## Problem statement
With the pictures left aside, write out the entries that follow exactly.

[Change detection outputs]
--------------------------------------------------

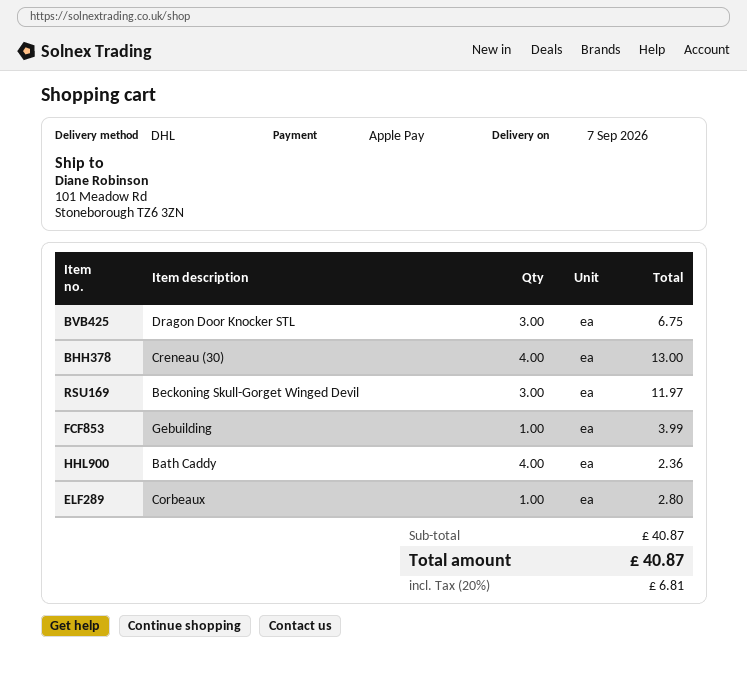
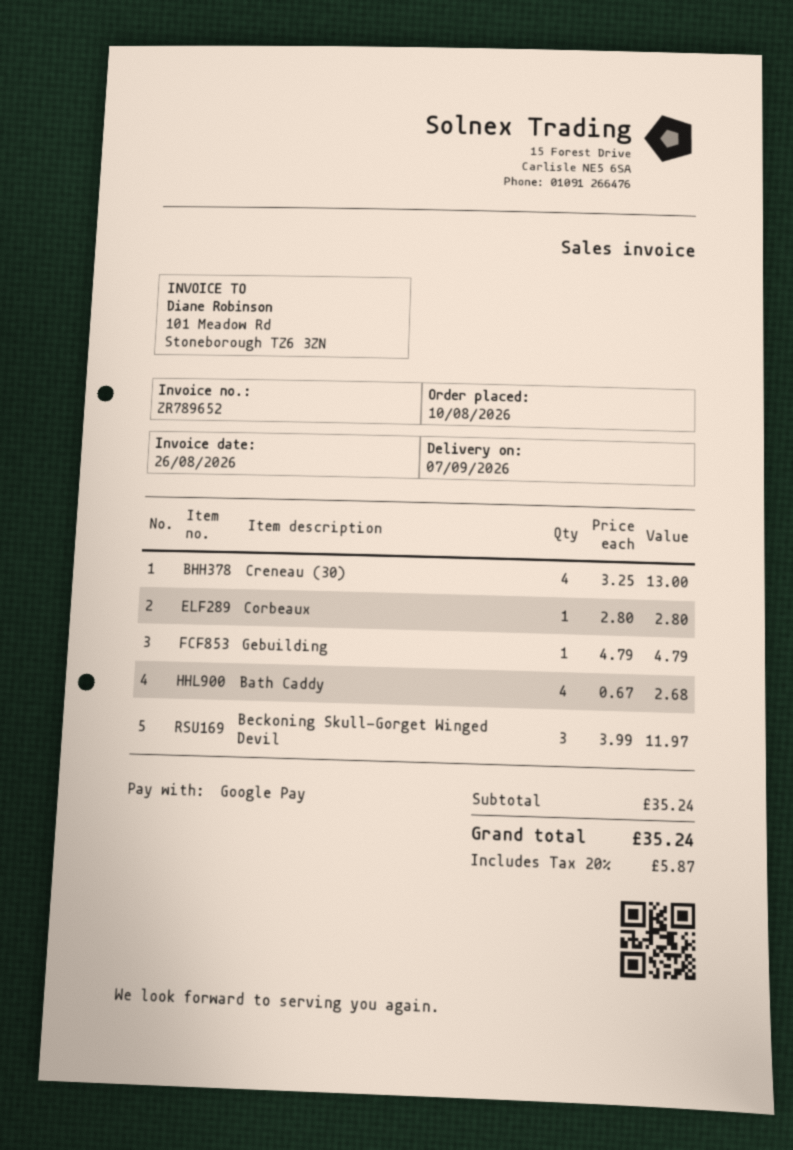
payment method: Apple Pay -> Google Pay
Dragon Door Knocker STL: 3 for 6.75 -> none
Gebuilding: 1 for 3.99 -> 1 for 4.79
Bath Caddy: 4 for 2.36 -> 4 for 2.68
subtotal: 40.87 -> 35.24
tax: 20% = 6.81 -> 20% = 5.87
total: 40.87 -> 35.24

--------------------------------------------------

## Result below
payment method: Apple Pay -> Google Pay
Dragon Door Knocker STL: 3 for 6.75 -> none
Gebuilding: 1 for 3.99 -> 1 for 4.79
Bath Caddy: 4 for 2.36 -> 4 for 2.68
subtotal: 40.87 -> 35.24
tax: 20% = 6.81 -> 20% = 5.87
total: 40.87 -> 35.24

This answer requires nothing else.